Per molti è l'unica fonte di calore

Buon venerdì accorto
La incontro quasi tutti i giorni, dignitosamente vestita, con a fianco, come fosse un fido cane, il suo troller nero, seduta su una panchina o so una bitta del lungolago, a scaldarsi, sonnecchiando, all’ultimo sole autunnale.
La sera, sempre sola e sempre seduta e taciturna, e con la testa china, la si incontra sotto la tettoia della fermata del bus davanti alla vecchia entrata dell’ospedale.
E’ una signora decisamente sola, non so se per scelta o per necessità, dignitosamente truccata, all’apparenza senza bisogno di nulla se non, forse, in queste fredde notti, di un posto più tiepido e meno precario dei luoghi in cui io la incrocio.

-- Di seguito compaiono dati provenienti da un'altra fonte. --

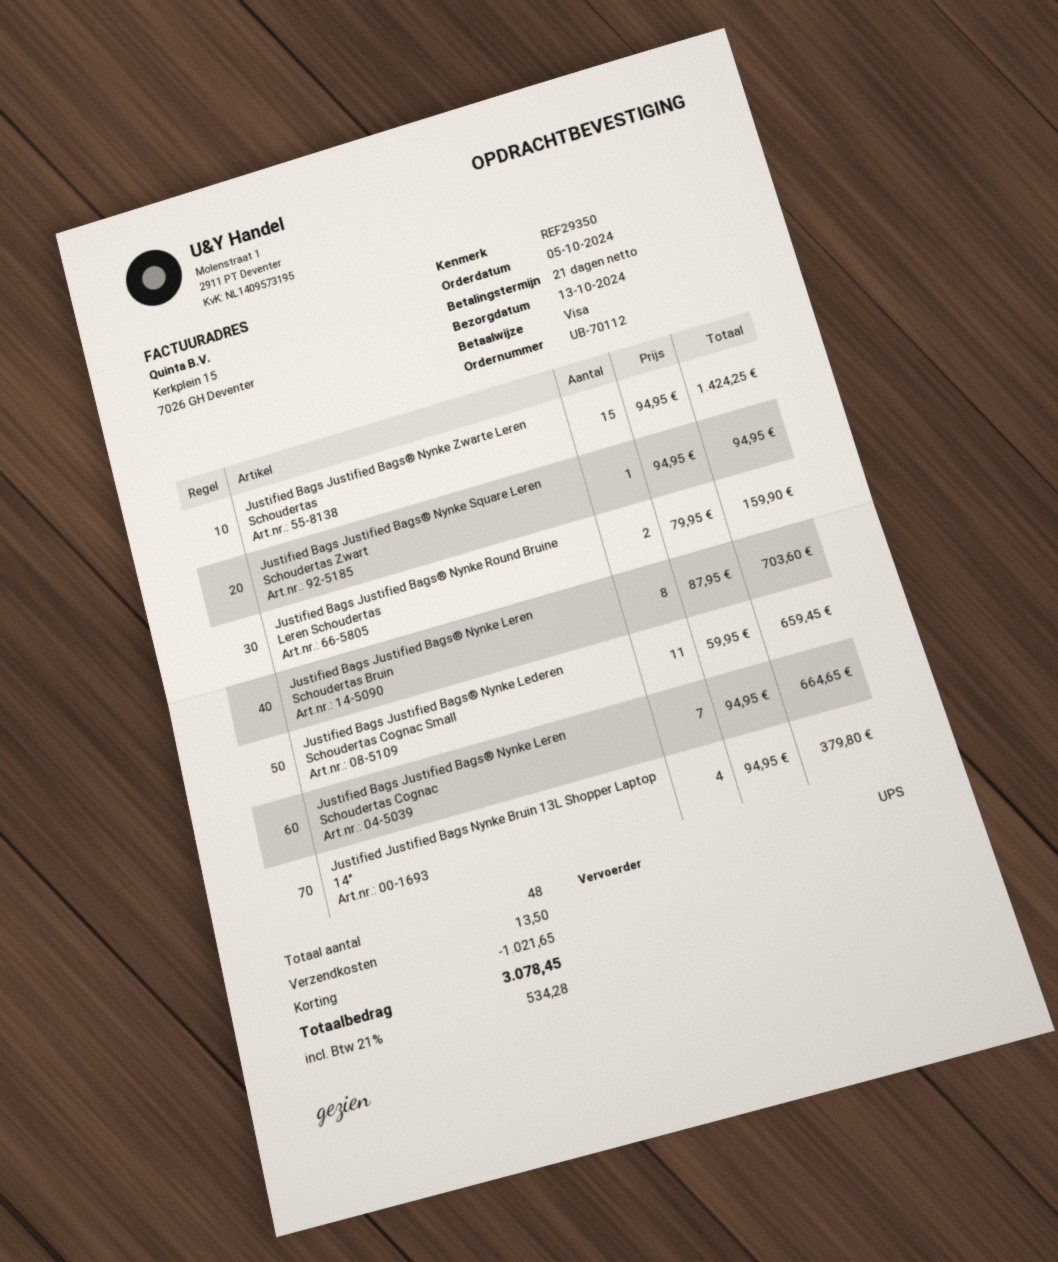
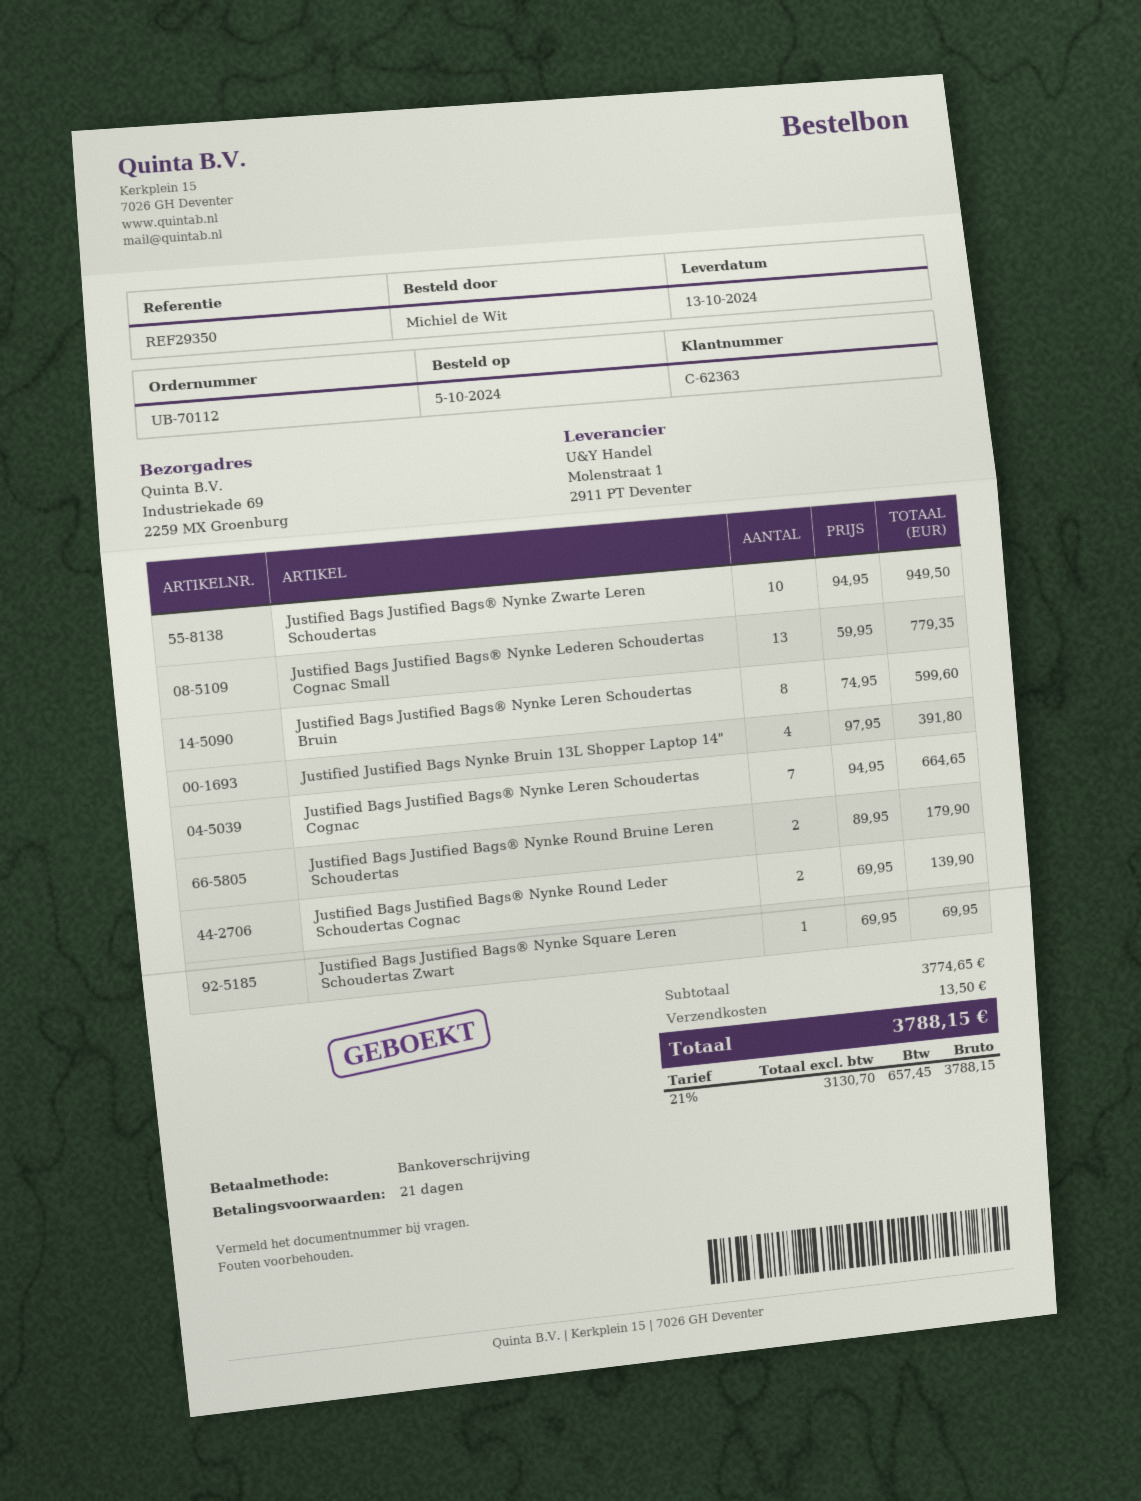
payment method: Visa -> bank transfer
Justified Bags Justified Bags® Nynke Zwarte Leren Schoudertas: 15 x 94.95 = 1424.25 -> 10 x 94.95 = 949.50
Justified Bags Justified Bags® Nynke Square Leren Schoudertas Zwart: 1 x 94.95 = 94.95 -> 1 x 69.95 = 69.95
Justified Bags Justified Bags® Nynke Round Bruine Leren Schoudertas: 2 x 79.95 = 159.90 -> 2 x 89.95 = 179.90
Justified Bags Justified Bags® Nynke Leren Schoudertas Bruin: 8 x 87.95 = 703.60 -> 8 x 74.95 = 599.60
Justified Bags Justified Bags® Nynke Lederen Schoudertas Cognac Small: 11 x 59.95 = 659.45 -> 13 x 59.95 = 779.35
Justified Justified Bags Nynke Bruin 13L Shopper Laptop 14": 4 x 94.95 = 379.80 -> 4 x 97.95 = 391.80
Justified Bags Justified Bags® Nynke Round Leder Schoudertas Cognac: none -> 2 x 69.95 = 139.90
discount: 1021.65 -> none
tax: 21% = 534.28 -> 21% = 657.45
total: 3078.45 -> 3788.15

Qualche sera fa, incontrando per strada l’Assessore Caprini che si occupa proprio di chi non ha niente o poco, mi diceva che sono tanti quelli senza un tetto e mentre scherzosamente gli dicevo che nel mio quotidiano periplo cittadino a piedi, li incontro tutti, serio, ma molto serio, mi ha risposto: “tu lo credi, ma sono molti ma molti di più di quanto immagini e incontri tu, quelli che non hanno un tetto decente sotto cui stare”.
Non ho dubbi che, purtroppo, abbia ragione l’Assessore; tanti, molti, come la signora che ho ripreso in foto a corredo di questo parere, si scaldano ancora all’ultimo sole autunnale, quando c’é.
Bisogna concretamente pensare, e alla svelta, cosa fare per queste persone, quando le nubi oscureranno sole, speranze e attese.
Ci deve pensare l’Assessore, certamente, ma nessuno di noi è esentato.